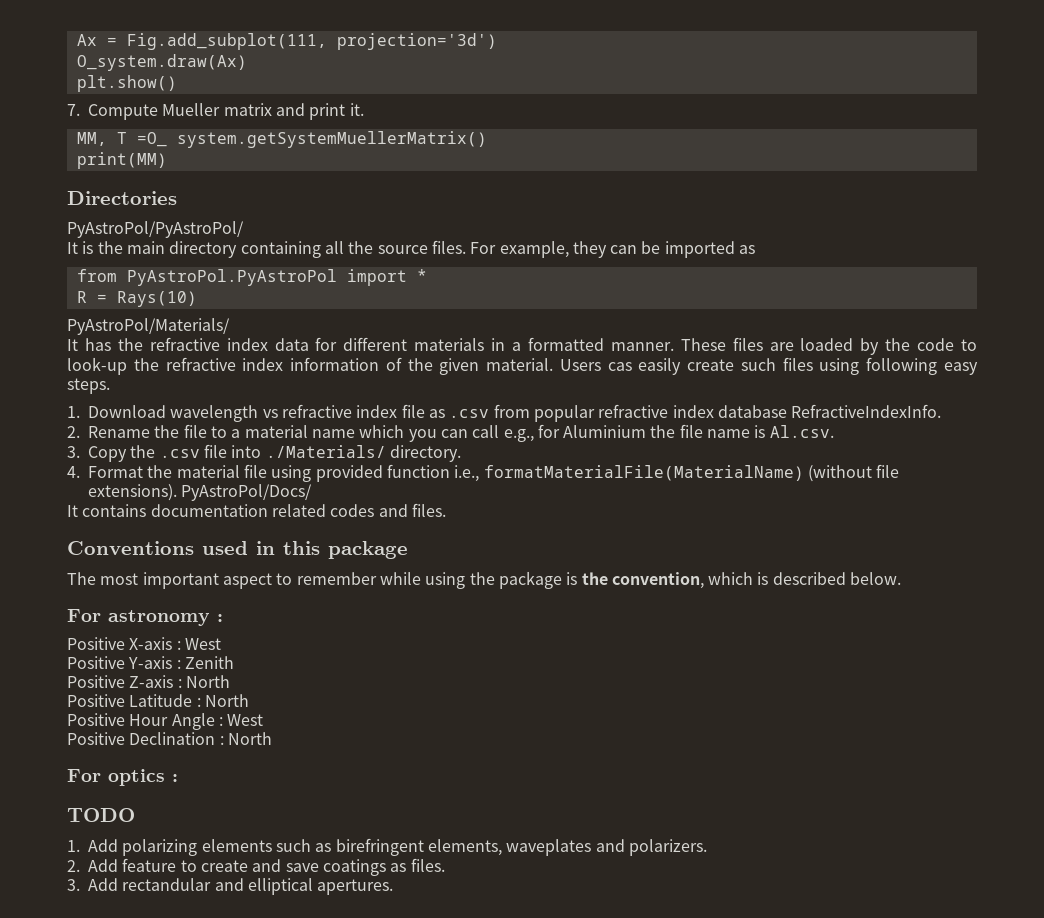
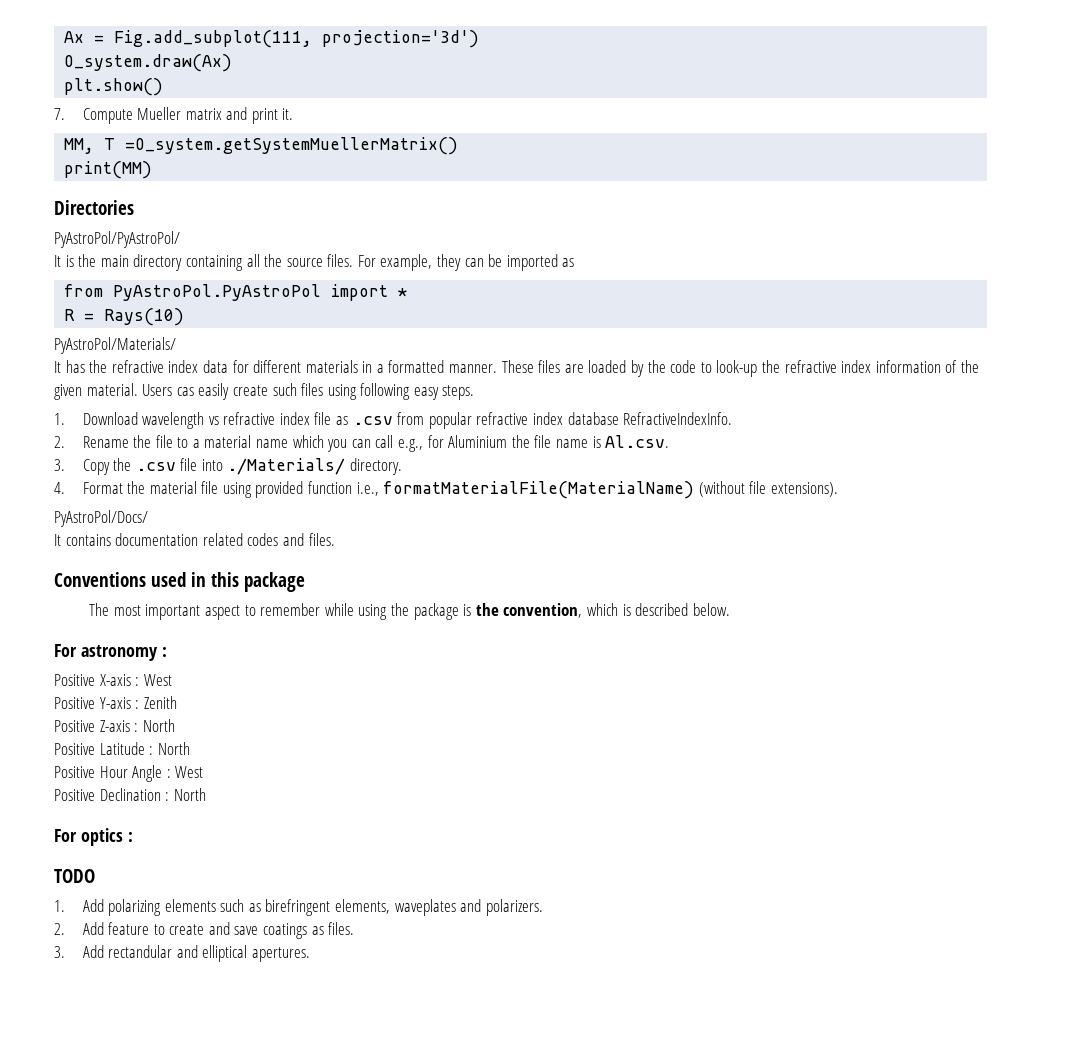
[136,131,487,148] =O_ system.getSystemMuellerMatrix() -> [125,137,459,155] =O_system.getSystemMuellerMatrix()
(177, 492) none -> (838, 489) //

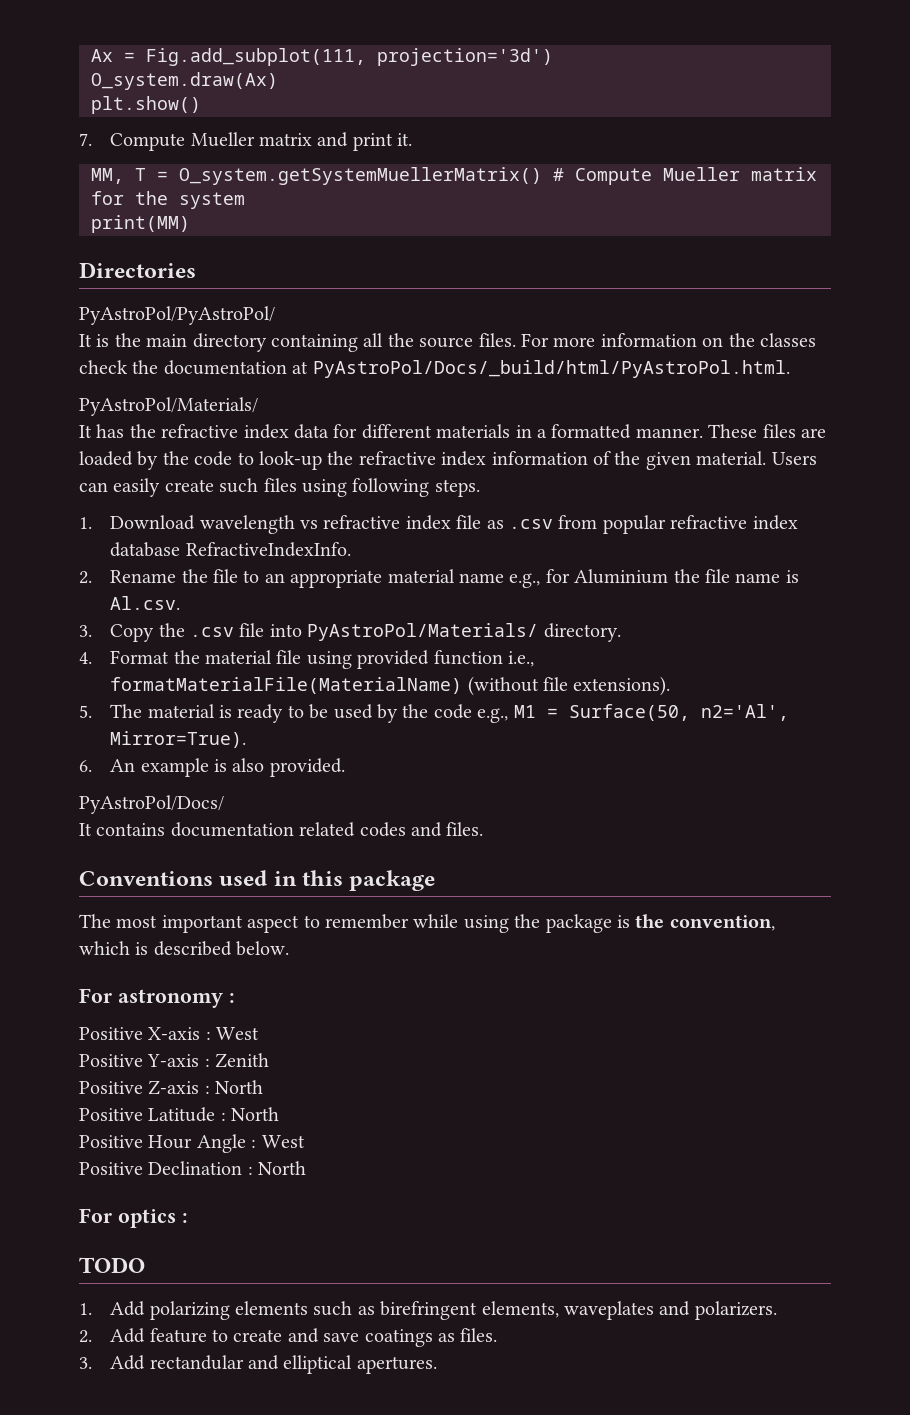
[125,137,459,155] =O_system.getSystemMuellerMatrix() -> [157,167,817,185] [91,191,245,209] = O_system.getSystemMuellerMatrix() # Compute Mueller matrix for the system
[380,254,575,271] [64,284,408,301] [64,308,185,326] example, they can be imported as // from PyAstroPol.PyAstroPol import * // R = Rays(10) -> [553,333,816,347] [79,360,790,378] more information on the classes check the documentation at PyAstroPol/Docs/_build/html/PyAstroPol.html.
[176,387,194,396] cas -> [79,482,108,492] can
[413,387,439,400] easy -> (430, 487) none
[192,435,394,452] a material name which you can call -> [264,569,505,588] an appropriate material name
[227,458,346,475] ./Materials/ -> [307,623,539,641] PyAstroPol/Materials/
(838, 489) none -> [79,704,789,723] [110,731,247,748] [79,758,345,777] // 5. The material is ready to be used by the code e.g., M1 = Surface(50, n2='Al', Mirror=True). // 6. An example is also provided.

════

Please ensure that the data above is repeated exactly, with no pictures in the copy.

[136,131,487,148] =O_ system.getSystemMuellerMatrix() -> [125,137,459,155] =O_system.getSystemMuellerMatrix()
(177, 492) none -> (838, 489) //

[125,137,459,155] =O_system.getSystemMuellerMatrix() -> [157,167,817,185] [91,191,245,209] = O_system.getSystemMuellerMatrix() # Compute Mueller matrix for the system
[380,254,575,271] [64,284,408,301] [64,308,185,326] example, they can be imported as // from PyAstroPol.PyAstroPol import * // R = Rays(10) -> [553,333,816,347] [79,360,790,378] more information on the classes check the documentation at PyAstroPol/Docs/_build/html/PyAstroPol.html.
[176,387,194,396] cas -> [79,482,108,492] can
[413,387,439,400] easy -> (430, 487) none
[192,435,394,452] a material name which you can call -> [264,569,505,588] an appropriate material name
[227,458,346,475] ./Materials/ -> [307,623,539,641] PyAstroPol/Materials/
(838, 489) none -> [79,704,789,723] [110,731,247,748] [79,758,345,777] // 5. The material is ready to be used by the code e.g., M1 = Surface(50, n2='Al', Mirror=True). // 6. An example is also provided.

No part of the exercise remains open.